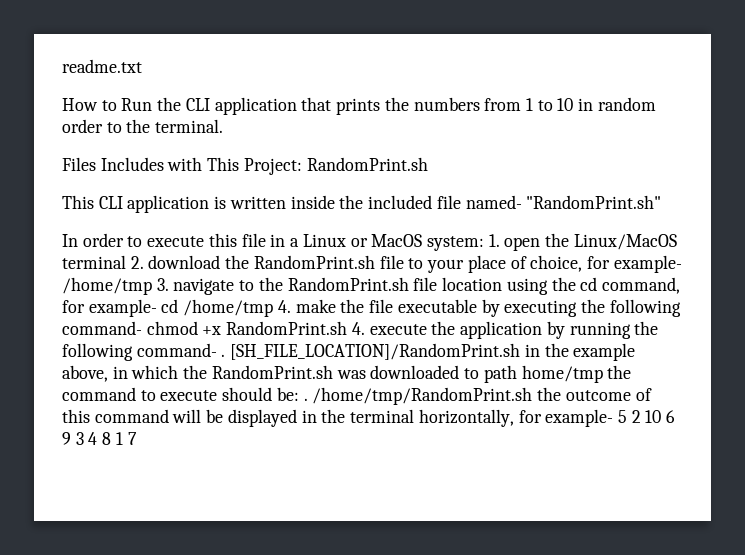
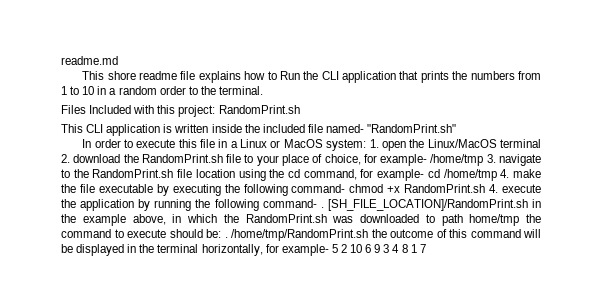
- readme.txt
- How to Run the CLI application that prints the numbers from 1 to 10 in random order to the terminal.
+ readme.md
+ This shore readme file explains how to Run the CLI application that prints the numbers from 1 to 10 in a random order to the terminal.
- Files Includes with This Project: RandomPrint.sh
+ Files Included with this project: RandomPrint.sh

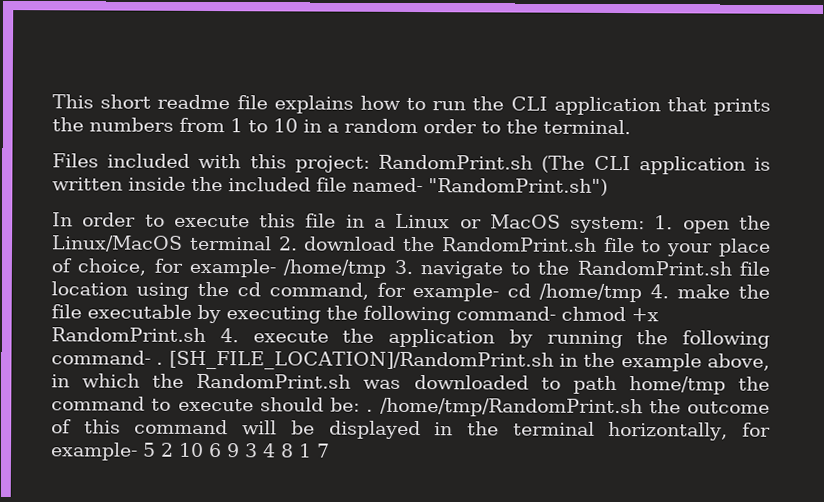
- readme.md
- This shore readme file explains how to Run the CLI application that prints the numbers from 1 to 10 in a random order to the terminal.
+ This short readme file explains how to run the CLI application that prints the numbers from 1 to 10 in a random order to the terminal.
- Files Included with this project: RandomPrint.sh
- This CLI application is written inside the included file named- "RandomPrint.sh"
+ Files included with this project: RandomPrint.sh (The CLI application is written inside the included file named- "RandomPrint.sh")

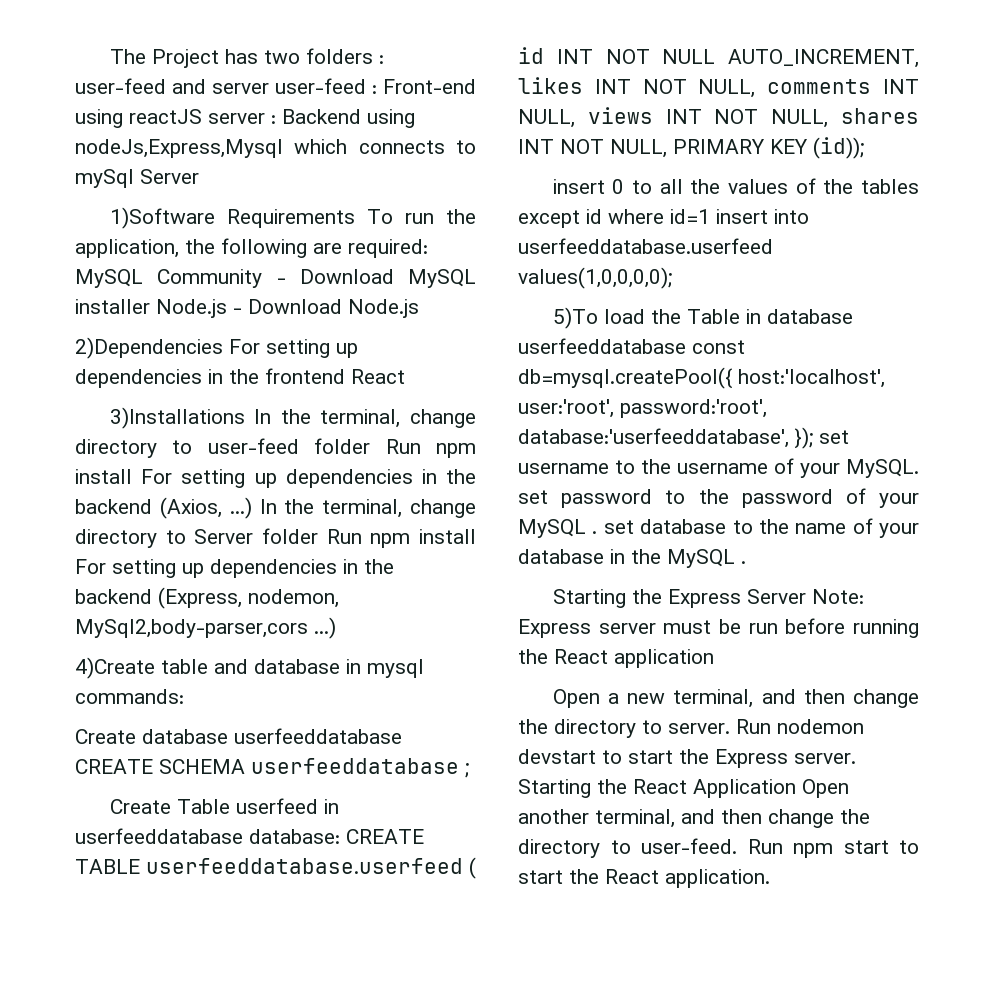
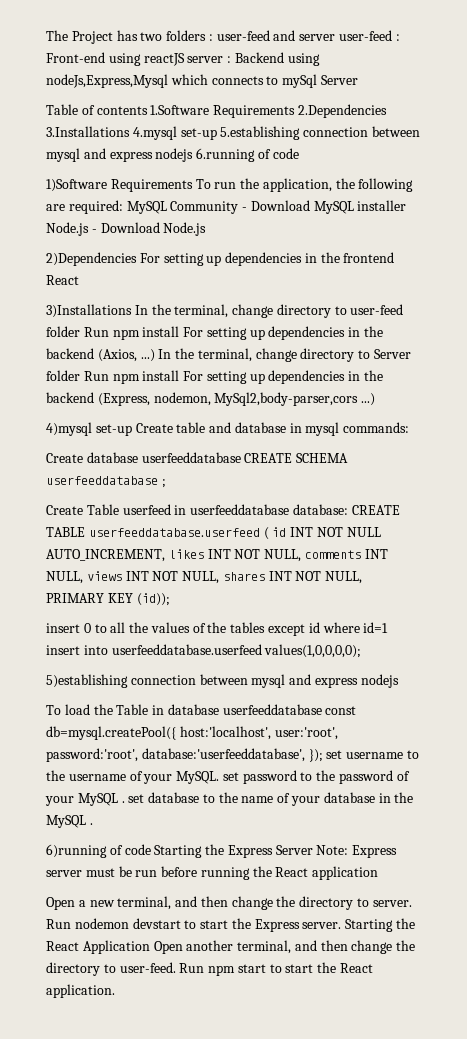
+ Table of contents 1.Software Requirements 2.Dependencies 3.Installations 4.mysql set-up 5.establishing connection between mysql and express nodejs 6.running of code
- 4)Create table and database in mysql commands:
+ 4)mysql set-up Create table and database in mysql commands:
- 5)To load the Table in database userfeeddatabase const db=mysql.createPool({ host:'localhost', user:'root', password:'root', database:'userfeeddatabase', }); set username to the username of your MySQL. set password to the password of your MySQL . set database to the name of your database in the MySQL .
+ 5)establishing connection between mysql and express nodejs
+ To load the Table in database userfeeddatabase const db=mysql.createPool({ host:'localhost', user:'root', password:'root', database:'userfeeddatabase', }); set username to the username of your MySQL. set password to the password of your MySQL . set database to the name of your database in the MySQL .
- Starting the Express Server Note: Express server must be run before running the React application
+ 6)running of code Starting the Express Server Note: Express server must be run before running the React application

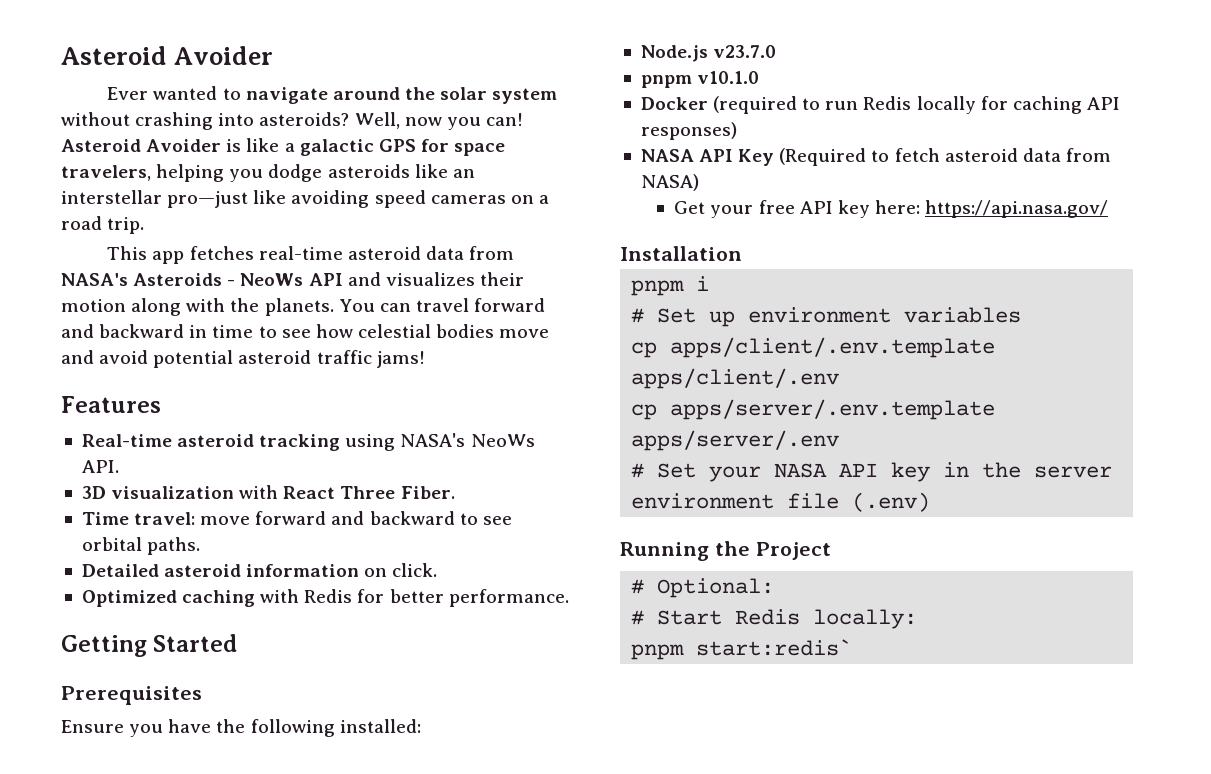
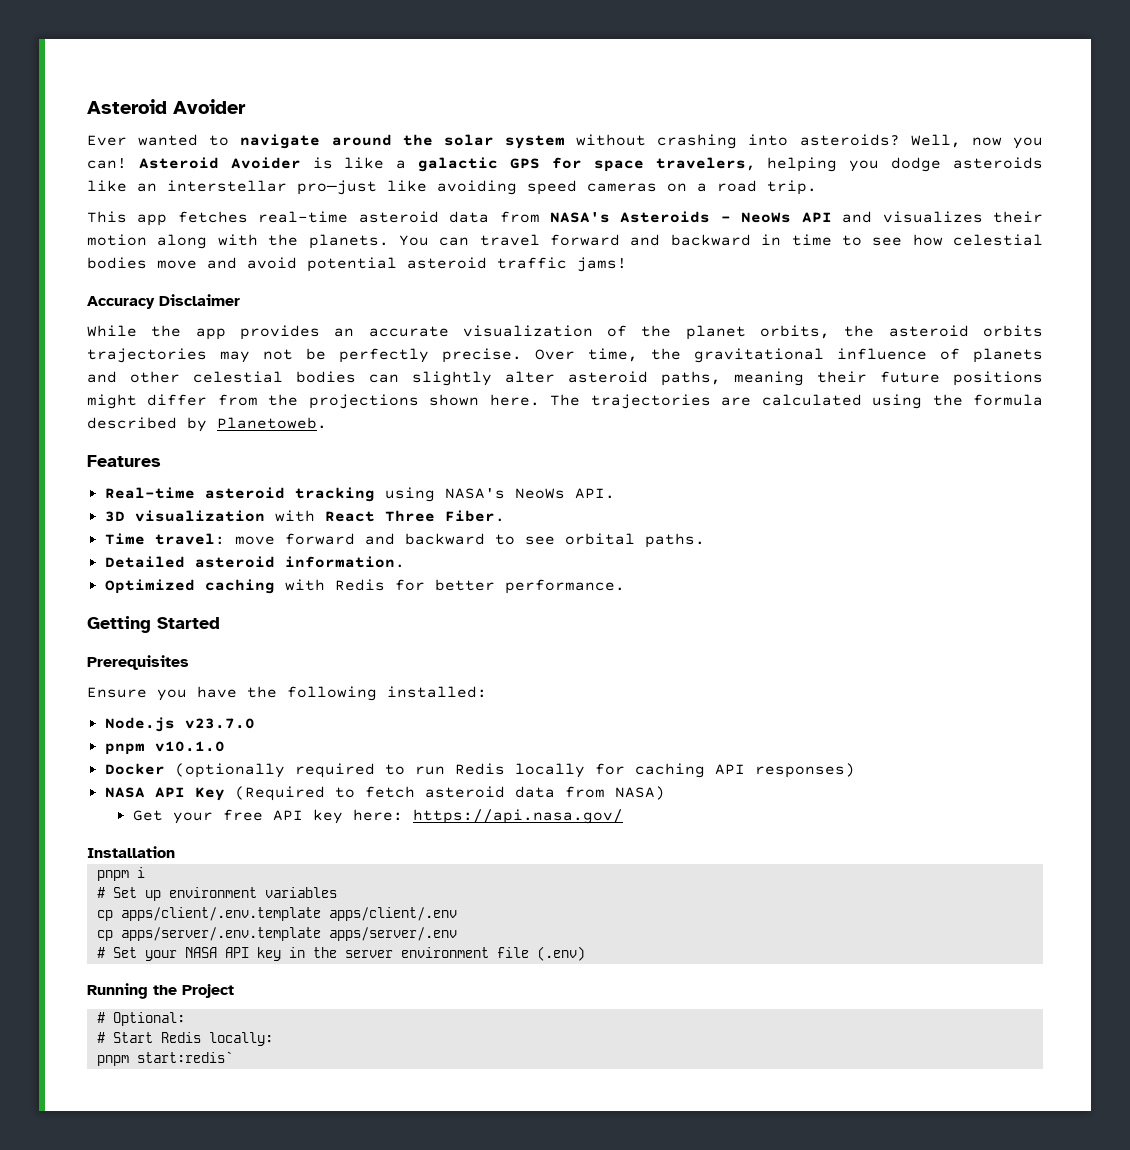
+ Accuracy Disclaimer
+ While the app provides an accurate visualization of the planet orbits, the asteroid orbits trajectories may not be perfectly precise. Over time, the gravitational influence of planets and other celestial bodies can slightly alter asteroid paths, meaning their future positions might differ from the projections shown here. The trajectories are calculated using the formula described by Planetoweb.
- Detailed asteroid information on click.
+ Detailed asteroid information.
- Docker (required to run Redis locally for caching API responses)
+ Docker (optionally required to run Redis locally for caching API responses)

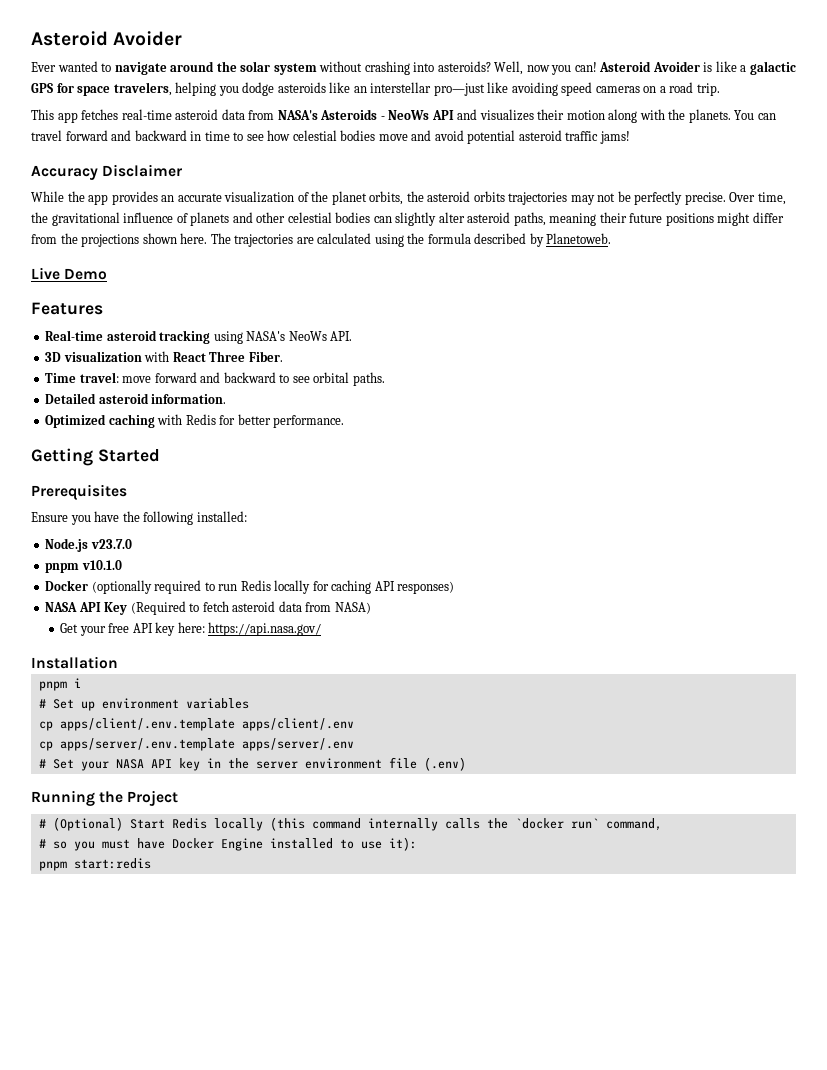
+ Live Demo
- # Optional:
- # Start Redis locally:
- pnpm start:redis`
+ # (Optional) Start Redis locally (this command internally calls the `docker run` command,
+ # so you must have Docker Engine installed to use it):
+ pnpm start:redis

----

- [Activity]: Repeat verbatim the lines from the one with "Detailed asteroid information." through the end of the listing above. Include both ends, add nothing, and exclude the pictures.

- [Exercise result]:
+ Detailed asteroid information.
- Docker (required to run Redis locally for caching API responses)
+ Docker (optionally required to run Redis locally for caching API responses)

+ Live Demo
- # Optional:
- # Start Redis locally:
- pnpm start:redis`
+ # (Optional) Start Redis locally (this command internally calls the `docker run` command,
+ # so you must have Docker Engine installed to use it):
+ pnpm start:redis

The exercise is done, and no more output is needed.